Children find this book and about fifty of Mr. Carle’s other collage-illustrated books inexplicably fascinating. Witnessing the Midgets’ delight in them has given me a greater appreciation them, but I admit, my faith faltered while reading another book the Midgets adore, Charlie Brown’s Super Book of Questions and Answers About All Kinds of Animals  (Random House, 1976. In the name of finally clearing out her attic, my mother sent me about a hundred pounds of children’s books, circa 1965-75, when Mbot was born. Some claim that I bore children for the sole purpose of getting these books.)

Moths come out of a cocoon, Charlie Brown informs us. Butterflies come out of a chrysalis.

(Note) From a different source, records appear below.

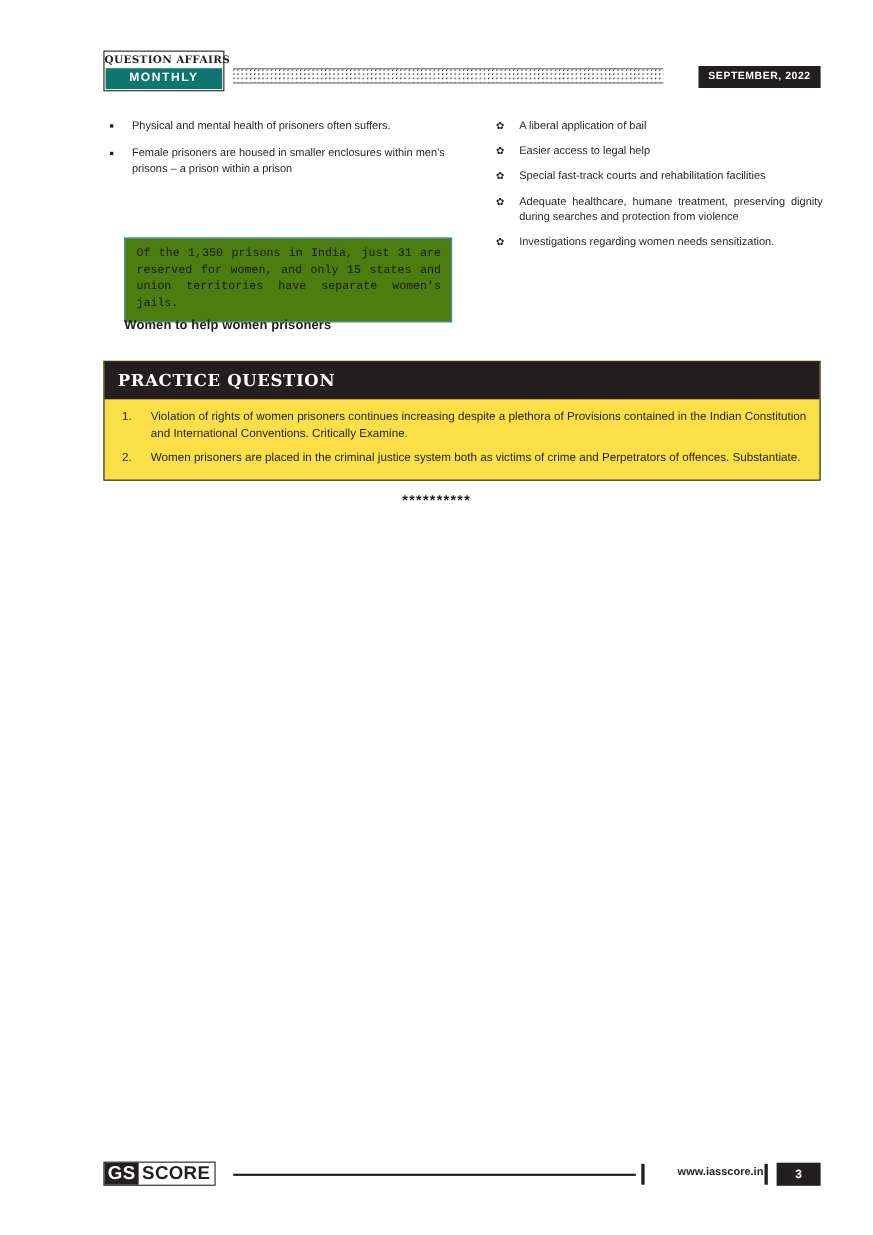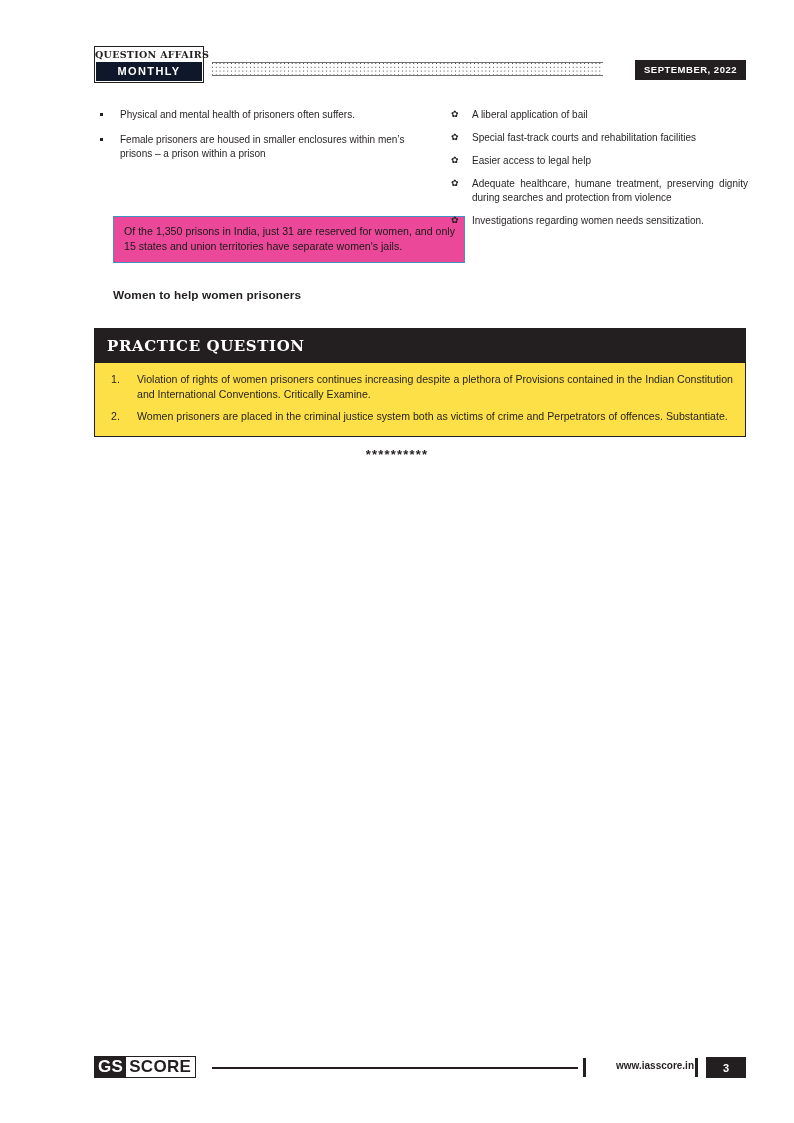--- a/index.html
+++ b/index.html
@@ -37,21 +37,21 @@
     font-family: "DejaVu Serif", serif;
     font-weight: bold;
     font-size: 9.5px;
     letter-spacing: 0.3px;
     text-align: center;
     padding: 2px 0 1px;
     color: #231f20;
     white-space: nowrap;
   }
   .brand-bottom {
-    background: #0f172a;
+    background: #0f766e;
     color: #ffffff;
     font-family: "Liberation Sans", sans-serif;
     font-weight: bold;
     font-size: 11px;
     letter-spacing: 1.4px;
     text-align: center;
     padding: 3px 0 4px;
     margin: 1px;
   }
   .header-rule {
@@ -138,29 +138,30 @@
     font-size: 9px;
     color: #231f20;
     line-height: 15px;
   }
 
   
   .callout {
     position: absolute;
     left: 113px;
     top: 216px;
-    width: 352px;
-    box-sizing: border-box;
-    background: #ec4899;
+    width: 298px;
+    box-sizing: border-box;
+    background: #4d7c0f;
     border: 1px solid #3f93c0;
     padding: 7px 9px 8px 10px;
     font-size: 10.6px;
     line-height: 15px;
     color: #1a1a1a;
     text-align: justify;
+    font-family: Liberation Mono, monospace;
   }
 
   .subheading {
     position: absolute;
     left: 113px;
     top: 288px;
     font-size: 11.8px;
     font-weight: bold;
     letter-spacing: 0.1px;
     color: #231f20;
@@ -328,22 +329,22 @@
   </ul>
 </div>
 
 <div class="callout">Of the 1,350 prisons in India, just 31 are reserved for women, and only 15 states and union territories have separate women's jails.</div>
 
 <div class="subheading">Women to help women prisoners</div>
 
 <div class="col-right">
   <ul class="bullets">
     <li>A liberal application of bail</li>
+    <li>Easier access to legal help</li>
     <li>Special fast-track courts and rehabilitation facilities</li>
-    <li>Easier access to legal help</li>
     <li>Adequate healthcare, humane treatment, preserving dignity during searches and protection from violence</li>
     <li>Investigations regarding women needs sensitization.</li>
   </ul>
 </div>
 
 <div class="pq-box">
   <div class="pq-header">PRACTICE QUESTION</div>
   <ol class="pq-list">
     <li>Violation of rights of women prisoners continues increasing despite a plethora of Provisions contained in the Indian Constitution and International Conventions. Critically Examine.</li>
     <li>Women prisoners are placed in the criminal justice system both as victims of crime and Perpetrators of offences. Substantiate.</li>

Well, I thought, what about Eric Carle’s butterfly? It came out of a cocoon. It seems reasonable to believe that Charlie Brown is right: moth is to cocoon as butterfly is to chrysalis. So has Eric Carle been wrong all these years?

Tonight I finally got around to checking. Obviously I wasn’t the first Doubting Mom to inquire. Because on his website, www.eric-carle.com, Mr. Carle addresses the issue directly.

“Here’s the scientific explanation” he writes. “…There is a rare genus called Parnassian, that pupates in a cocoon. These butterflies live in the Pacific Northwest, in Siberia, and as far away as North Korea and Japan….And here’s my unscientific explanation: ….when I was a small boy, my father would say, ‘Eric, come out of your cocoon.’ He meant I should open up and be receptive to the world around me. For me, it would not sound right to say, ‘Come out of your chrysalis.’ And so poetry won over science!”

I was so thrilled to read this. Charlie Brown’s inaccuracy doesn’t seem so bad. I never really thought he was the last word on All Kinds of Animals, anyway. On the other hand, If Eric Carle had gotten a simple term wrong, it would be as if Michelangelo had carved The David holding a water pistol instead of a slingshot.

There are roads of thought in all directions I could go down from here: the authority we want from our authors, the cocoons we all dwell in, the magic that occurs at the convergence of poetry and science. But one of the frustrations and the beauties of a daily blog is that it exists at the convergence of living and writing, and in my cocoon, that point is no bigger than a raisin.

Why was I so thrilled Eric Carle was bailed out by a bug in Siberia? We all need things to believe in. Even if one of them is a rare two-dimensional insect that eats salami.

When’s the last time you were relieved to discover you were wrong?